» Dataset content:

########

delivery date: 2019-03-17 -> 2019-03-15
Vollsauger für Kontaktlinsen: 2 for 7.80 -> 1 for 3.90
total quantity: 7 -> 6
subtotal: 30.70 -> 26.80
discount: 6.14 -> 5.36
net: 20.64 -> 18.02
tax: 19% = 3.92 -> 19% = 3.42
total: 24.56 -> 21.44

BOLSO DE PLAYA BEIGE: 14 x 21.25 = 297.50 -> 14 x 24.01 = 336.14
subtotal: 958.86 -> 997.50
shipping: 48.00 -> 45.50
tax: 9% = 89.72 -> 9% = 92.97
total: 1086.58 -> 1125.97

########

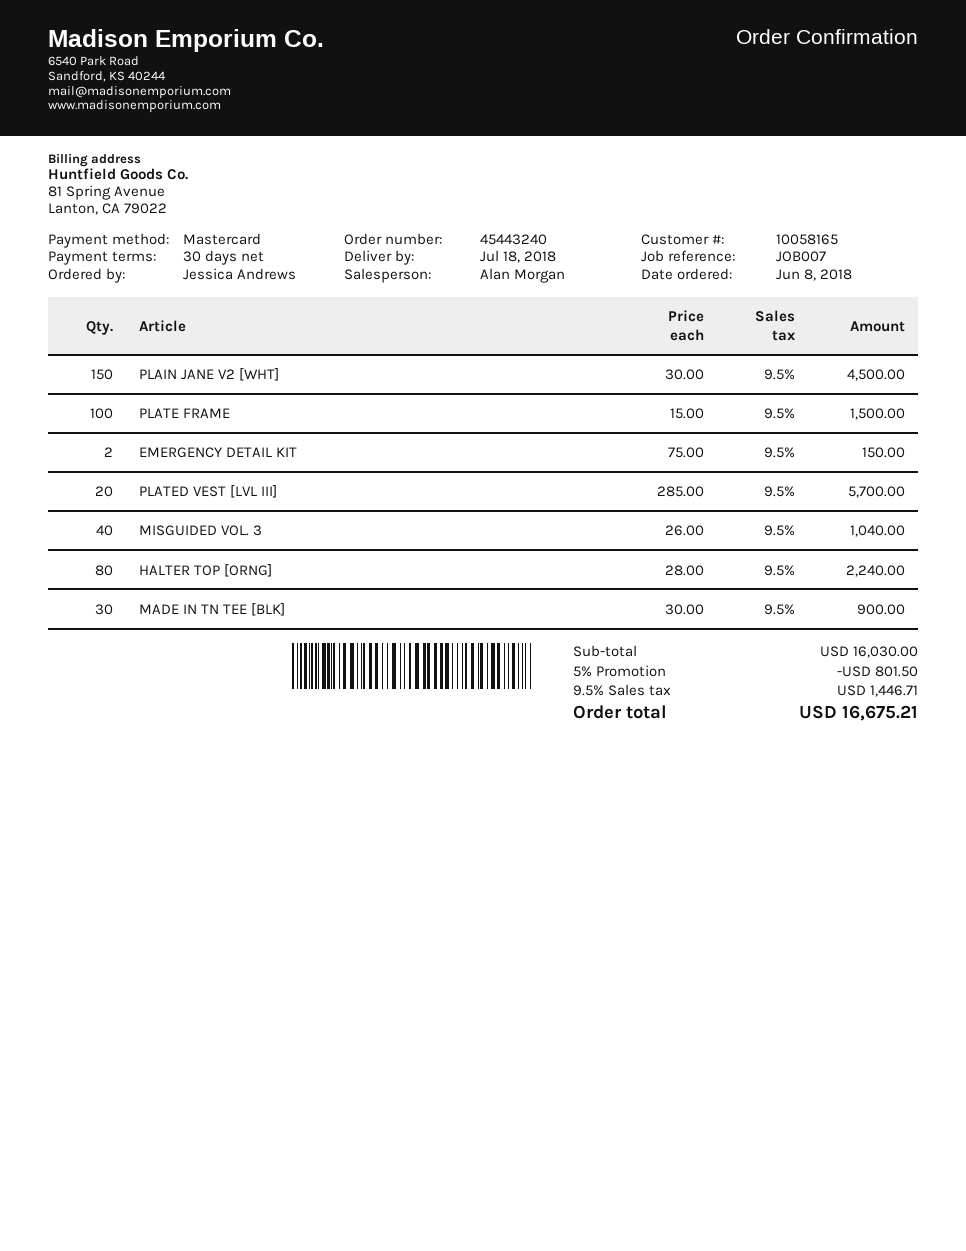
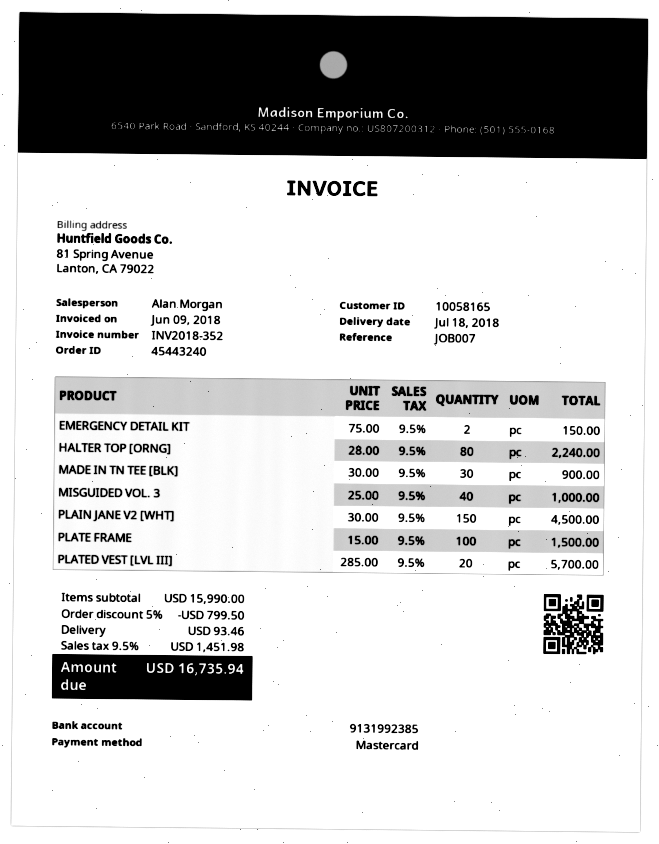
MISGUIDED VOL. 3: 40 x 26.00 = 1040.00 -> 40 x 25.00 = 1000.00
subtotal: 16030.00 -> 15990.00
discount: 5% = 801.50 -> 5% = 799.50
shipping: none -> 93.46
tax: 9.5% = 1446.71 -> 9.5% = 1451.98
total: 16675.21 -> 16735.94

########

» Work instruction: Identify every line above with the string "shipping" in it. Copy those lines.

» Task response:
shipping: 48.00 -> 45.50
shipping: none -> 93.46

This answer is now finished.